BEGIN Data extracts
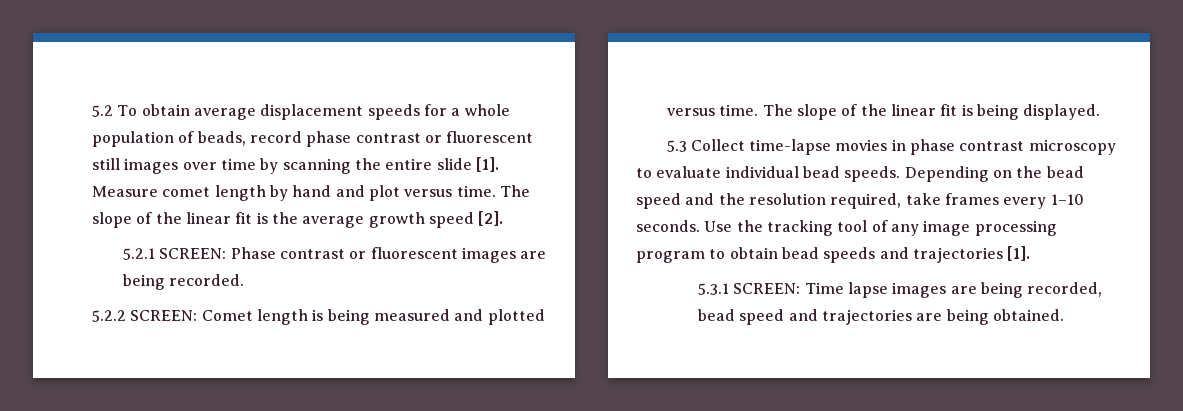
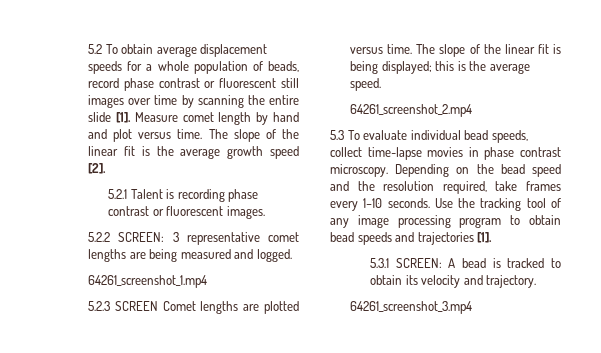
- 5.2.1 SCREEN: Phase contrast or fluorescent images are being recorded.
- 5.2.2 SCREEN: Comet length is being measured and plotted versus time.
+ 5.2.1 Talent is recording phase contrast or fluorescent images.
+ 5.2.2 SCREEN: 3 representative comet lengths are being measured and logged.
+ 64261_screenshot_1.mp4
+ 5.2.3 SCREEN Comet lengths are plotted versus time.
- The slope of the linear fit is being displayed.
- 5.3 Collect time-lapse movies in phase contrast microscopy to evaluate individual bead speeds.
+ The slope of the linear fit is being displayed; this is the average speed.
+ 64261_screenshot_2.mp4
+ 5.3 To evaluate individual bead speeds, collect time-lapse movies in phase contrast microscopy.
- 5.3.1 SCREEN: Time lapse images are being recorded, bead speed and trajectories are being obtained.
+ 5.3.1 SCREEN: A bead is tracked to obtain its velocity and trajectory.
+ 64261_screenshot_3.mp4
END Data extracts
BEGIN Data extracts
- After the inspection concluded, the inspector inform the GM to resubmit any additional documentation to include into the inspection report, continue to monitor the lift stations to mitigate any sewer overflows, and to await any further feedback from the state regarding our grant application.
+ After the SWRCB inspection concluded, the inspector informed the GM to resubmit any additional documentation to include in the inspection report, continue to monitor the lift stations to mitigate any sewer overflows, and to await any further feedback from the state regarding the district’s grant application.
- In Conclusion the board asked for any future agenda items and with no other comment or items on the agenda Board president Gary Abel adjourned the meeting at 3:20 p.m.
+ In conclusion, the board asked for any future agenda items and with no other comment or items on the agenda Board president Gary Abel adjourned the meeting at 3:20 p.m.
END Data extracts
▶ _Description of the task_:
Once you find the line with "- 5.2.1 SCREEN: Phase" above, print it and every line after it up to and including the line with "phase contrast microscopy.", exactly as written and nothing else.

▶ _Written response_:
- 5.2.1 SCREEN: Phase contrast or fluorescent images are being recorded.
- 5.2.2 SCREEN: Comet length is being measured and plotted versus time.
+ 5.2.1 Talent is recording phase contrast or fluorescent images.
+ 5.2.2 SCREEN: 3 representative comet lengths are being measured and logged.
+ 64261_screenshot_1.mp4
+ 5.2.3 SCREEN Comet lengths are plotted versus time.
- The slope of the linear fit is being displayed.
- 5.3 Collect time-lapse movies in phase contrast microscopy to evaluate individual bead speeds.
+ The slope of the linear fit is being displayed; this is the average speed.
+ 64261_screenshot_2.mp4
+ 5.3 To evaluate individual bead speeds, collect time-lapse movies in phase contrast microscopy.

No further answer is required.